Aggregate Tensor Columns In Ray

Overview

Problem solved: compute dataset-wide means or standard deviations over tensor-valued columns without collecting all rows back to the driver.

Use this example when:

  • your Ray dataset contains embeddings, feature maps, or image tensors,
  • you need normalization statistics,
  • or you want a reduction that runs across distributed Ray blocks.

Why This Approach

TensorMean and TensorStd are custom Ray aggregations designed for tensor-valued columns. They preserve Ray's distributed execution model and avoid building your own manual reduction logic.

Example

import numpy as np
import ray

from ratiopath.ray.aggregate import TensorMean, TensorStd

ray.init()

ds = ray.data.from_items(
    [
        {"embedding": np.array([1.0, 2.0, 3.0])},
        {"embedding": np.array([3.0, 4.0, 5.0])},
        {"embedding": np.array([5.0, 6.0, 7.0])},
    ]
)

summary = ds.aggregate(
    TensorMean(on="embedding", axis=0, alias_name="embedding_mean"),
    TensorStd(on="embedding", axis=0, ddof=1.0, alias_name="embedding_std"),
)

print(summary["embedding_mean"])
print(summary["embedding_std"])
Example output
[3. 4. 5.]
[2. 2. 2.]
Under the hood

These aggregators treat dataset rows as the batch dimension.
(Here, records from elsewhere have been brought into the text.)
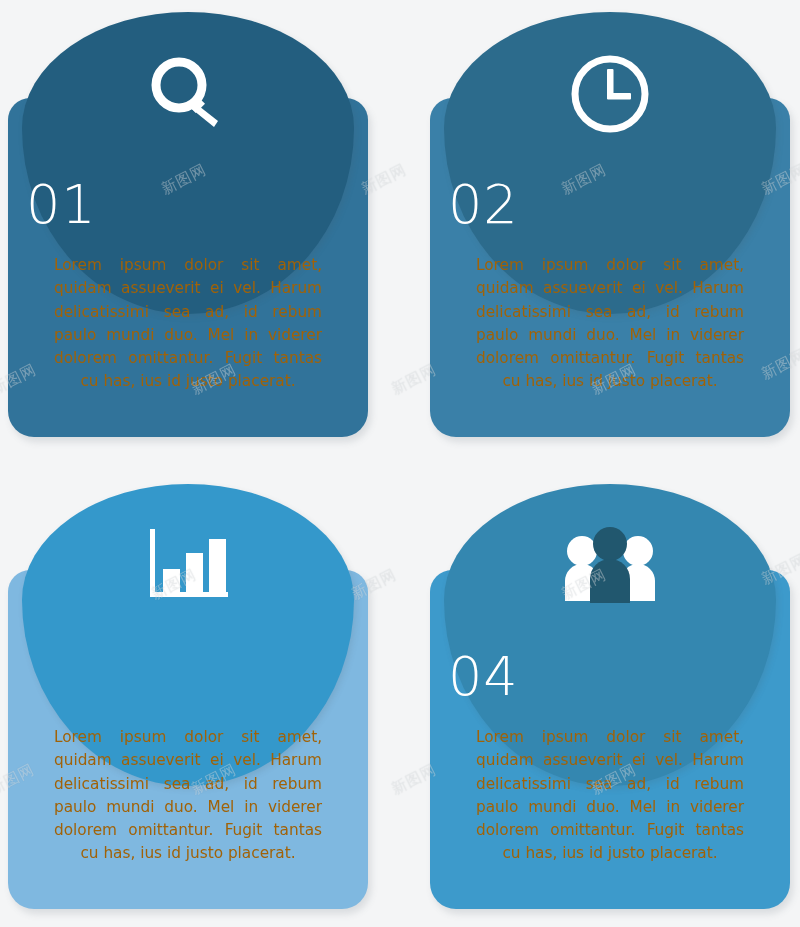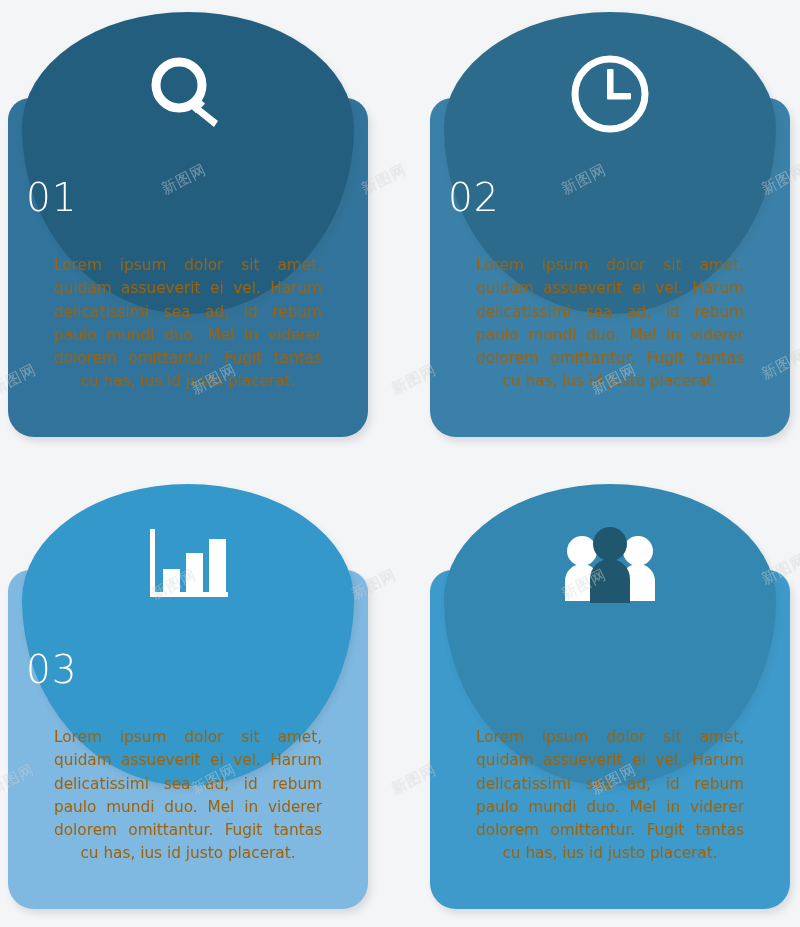--- a/index.html
+++ b/index.html
@@ -73,7 +73,7 @@
     position: absolute;
     left: 18px;
     top: 166px;
-    font-size: 39px;
+    font-size: 54px;
     font-weight: 300;
     letter-spacing: 1px;
     color: #ffffff;

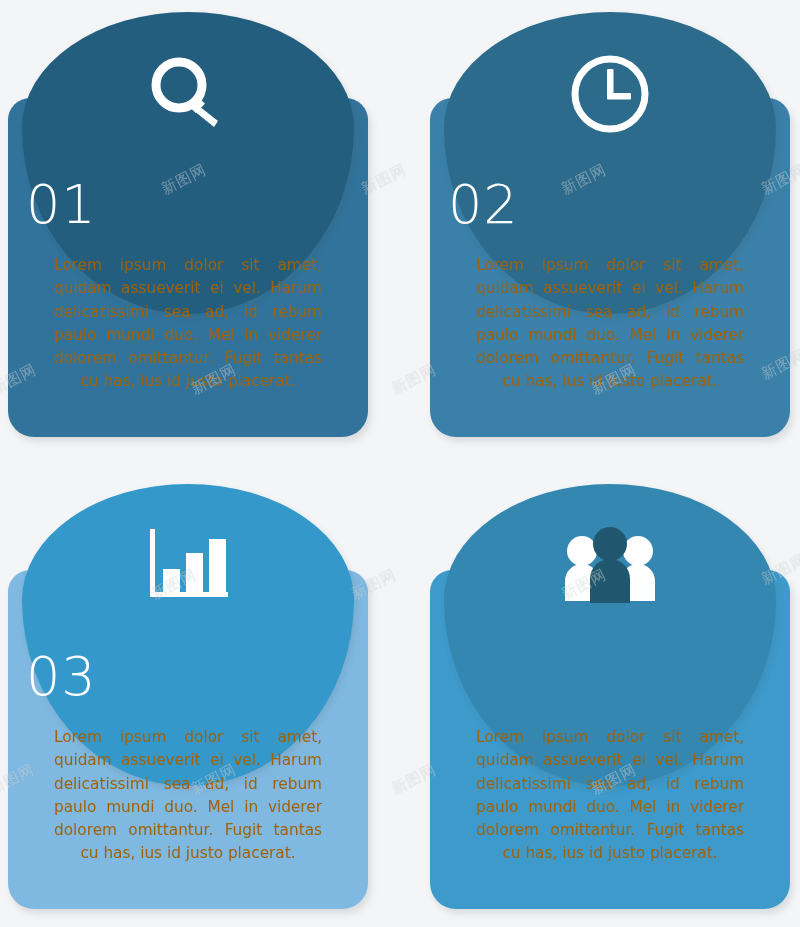--- a/index.html
+++ b/index.html
@@ -163,7 +163,6 @@
         </svg>
       </div>
     </div>
-    <div class="card-number">03</div>
     <div class="card-text">Lorem ipsum dolor sit amet, quidam assueverit ei vel. Harum delicatissimi sea ad, id rebum paulo mundi duo. Mel in viderer dolorem omittantur. Fugit tantas cu has, ius id justo placerat.</div>
   </div>
 

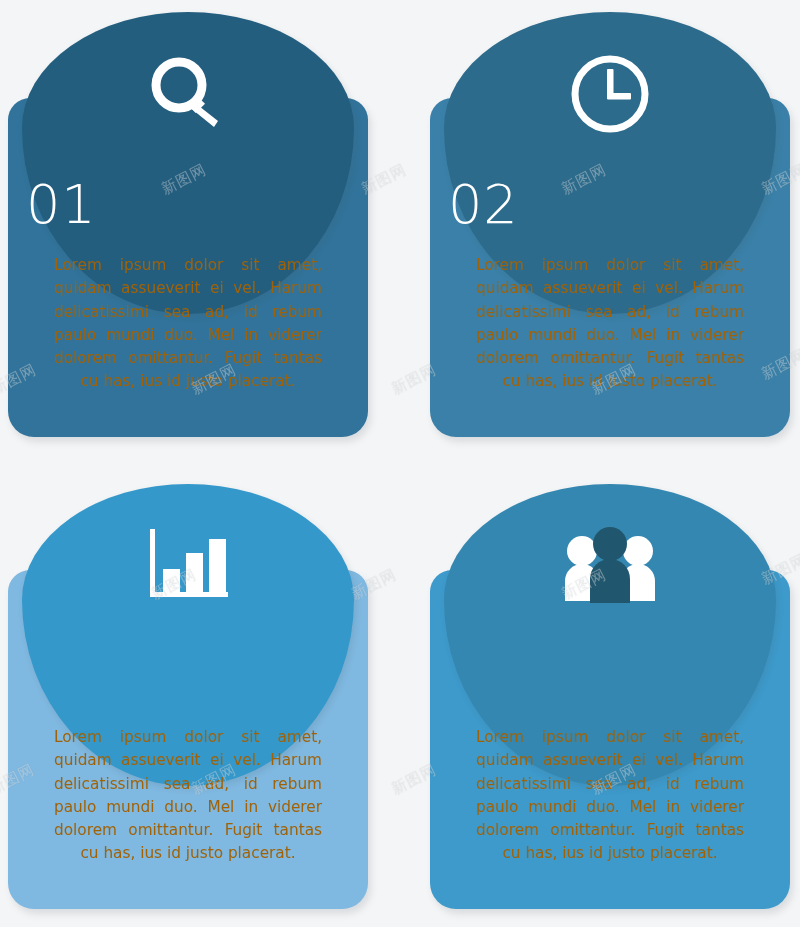--- a/index.html
+++ b/index.html
@@ -180,6 +180,7 @@
         </svg>
       </div>
     </div>
+    <div class="card-number">04</div>
     <div class="card-text">Lorem ipsum dolor sit amet, quidam assueverit ei vel. Harum delicatissimi sea ad, id rebum paulo mundi duo. Mel in viderer dolorem omittantur. Fugit tantas cu has, ius id justo placerat.</div>
   </div>
 

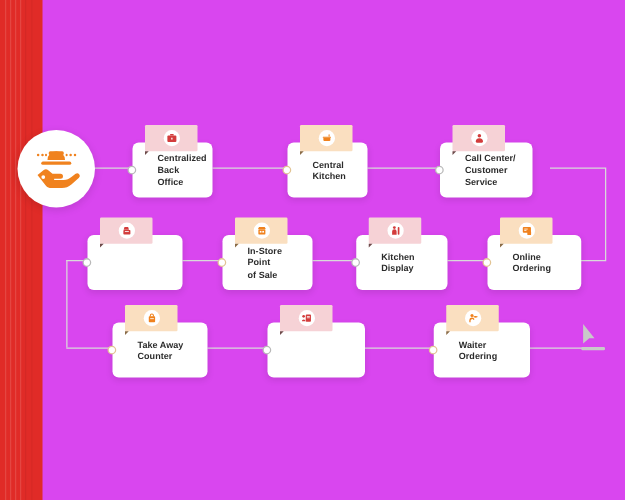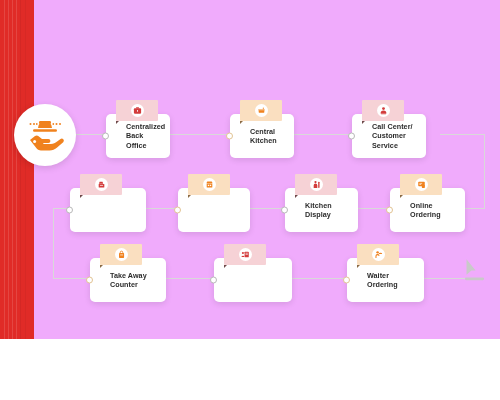--- a/index.html
+++ b/index.html
@@ -19,8 +19,8 @@
     position: absolute;
     left: 0; top: 0;
     width: 500px;
-    height: 339px;
-    background: #f0abfc;
+    height: 400px;
+    background: #d946ef;
     overflow: hidden;
   }
 

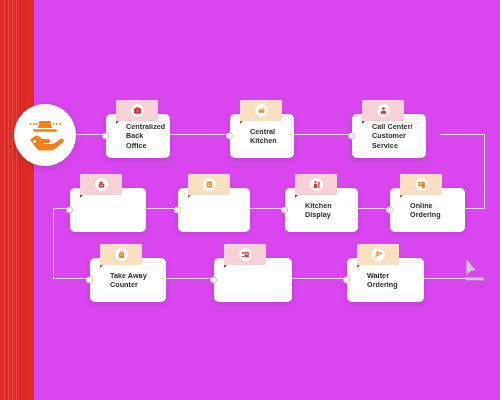--- a/index.html
+++ b/index.html
@@ -310,6 +310,8 @@
     <div class="notch"></div>
     <div class="card">
       <span class="bullet"></span>
+      <span class="label">In-Store Point
+of Sale</span>
     </div>
   </div>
That means axis 0 is always the row/batch axis of the distributed dataset, not just a dimension inside each tensor.

TensorMean accumulates partial sums. TensorStd uses a parallel variance-combination algorithm so the standard deviation remains numerically stable across multiple Ray blocks.

Choosing The Axis

Use axis=None when:

  • you want one scalar over every value in every row.

Use axis=0 when:

  • you want the elementwise statistic across rows.

Use axis=1 or axis=(0, 1) when:

  • you want to reduce both across rows and across the first tensor dimension.
feature_map_stats = ds.aggregate(
    TensorMean(on="feature_map", axis=(0, 1), alias_name="channel_mean"),
    TensorStd(on="feature_map", axis=(0, 1), alias_name="channel_std"),
)
Important constraint

These are reduction operators. If you supply a tuple of axes, it must include 0 because the implementation is designed to reduce across the Ray batch dimension. If you need per-row statistics instead, use map() or map_batches() and compute them directly on each row.